Just a clarifying note (I forgot to mention). I use Solidarity intentionally because Solidarity is not Condescension. Paul's kenosis is easily misundertood to be Condescension. That's not quite correct. God did not condescend but "solidaritized" (is there a word?) Himself to us...is the correct way to think about it.
It may involve decolinization...I don't know. For me "to decolinialize" simply means to accept other modes on their own terms. Jewish thought especially. I don't have your background in more modern theology so I can't comment more than this. As I've continued to read scholarship of the gospels, I've learned to both value and critique all modes of thought. This is why Harold Bloom is on par with me intellectually with David Flusser, although I agree far, far less with Bloom (an unconscious hellenist). Bloom, yet another Onlymeist and G. Thomas fetishist, helps me see better through our mutual and acute disagreements.
But when it comes to Johannine and Pauline theology I'm accustomed to only thinking about the first century distinctions: essene/apocalyptic, rabbinic, hellenic (and its various shades), proto-kabbalistic/gnostic, hassidic. Johannince theology is both itself and a smattering of all these...but it is a manifestation of particularly the last one (it is not a true representative of Hellenistic Judaism as the majority opinion states). It is a mystical hassidicism (or hassidic mysticism?) that has adopted hellenist concepts simply for dialogical reasons. It is true that "Logos" in John is "foundational wisdom", but it has more to do with Rabbinic interpretation of Gen. 1/Prov. 8 and with Rabbinic theosophy than with anything that is continuing in the mode of Philo's Gnosticism. That's a key to understanding Kenosis-Solidarity in John.
For John, a proto-kabbalist, Kenosis stems from God's journey into "self-exile" for the purpose of redeeming creation. Mark is even more stark than John. For Mark, Kenosis is self-negating, self-forsaking. Mark is a more subtle mystic. For Mark, everyone forsakes Jesus...even Himself, God. At that moment, He is in absolute and total solidarity with David and with His people.
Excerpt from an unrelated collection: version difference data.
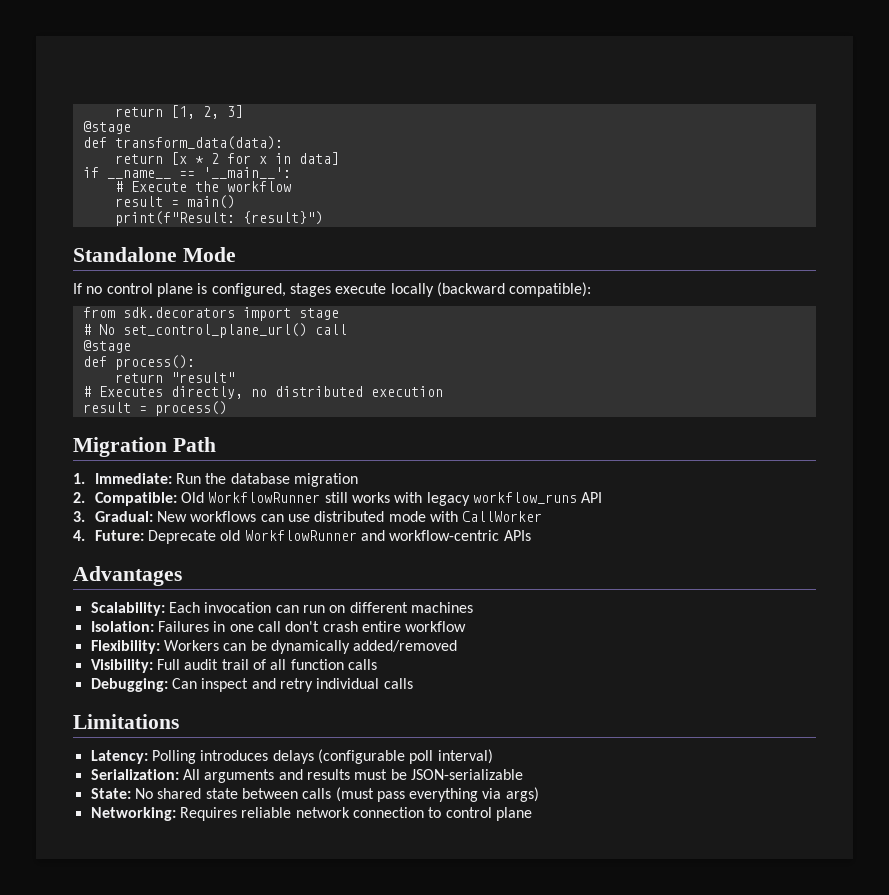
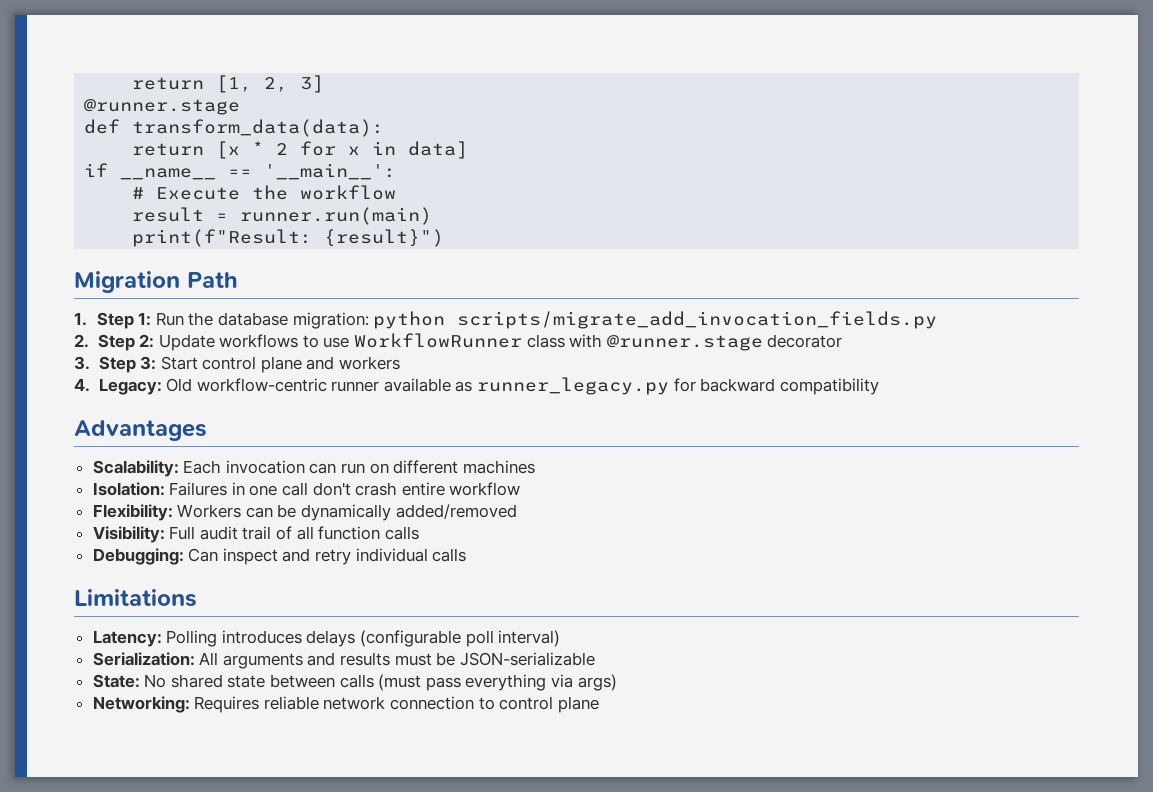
  return [1, 2, 3]
- @stage
+ @runner.stage
- result = main()
+ result = runner.run(main)
- Standalone Mode
- If no control plane is configured, stages execute locally (backward compatible):
- from sdk.decorators import stage
- # No set_control_plane_url() call
- @stage
- def process():
- return "result"
- # Executes directly, no distributed execution
- result = process()
- 1. Immediate: Run the database migration
- 2. Compatible: Old WorkflowRunner still works with legacy workflow_runs API
- 3. Gradual: New workflows can use distributed mode with CallWorker
- 4. Future: Deprecate old WorkflowRunner and workflow-centric APIs
+ 1. Step 1: Run the database migration: python scripts/migrate_add_invocation_fields.py
+ 2. Step 2: Update workflows to use WorkflowRunner class with @runner.stage decorator
+ 3. Step 3: Start control plane and workers
+ 4. Legacy: Old workflow-centric runner available as runner_legacy.py for backward compatibility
His cry has become that of an Egyptian slave.
Unlike Mark, John is a talkative, grounded mystic who has rejected the practices of "those who descend to the Merkavah" (the rabbinic mystics). In John, we get a clearer picture of the Hassidic servant-sage. To use our terms, he "decolonializes" Rabbinic mysticism. For John, the Incarnation, by its very nature inverts mystic ascencion. It makes accessible the inaccessible...an absolutely stunning polemic.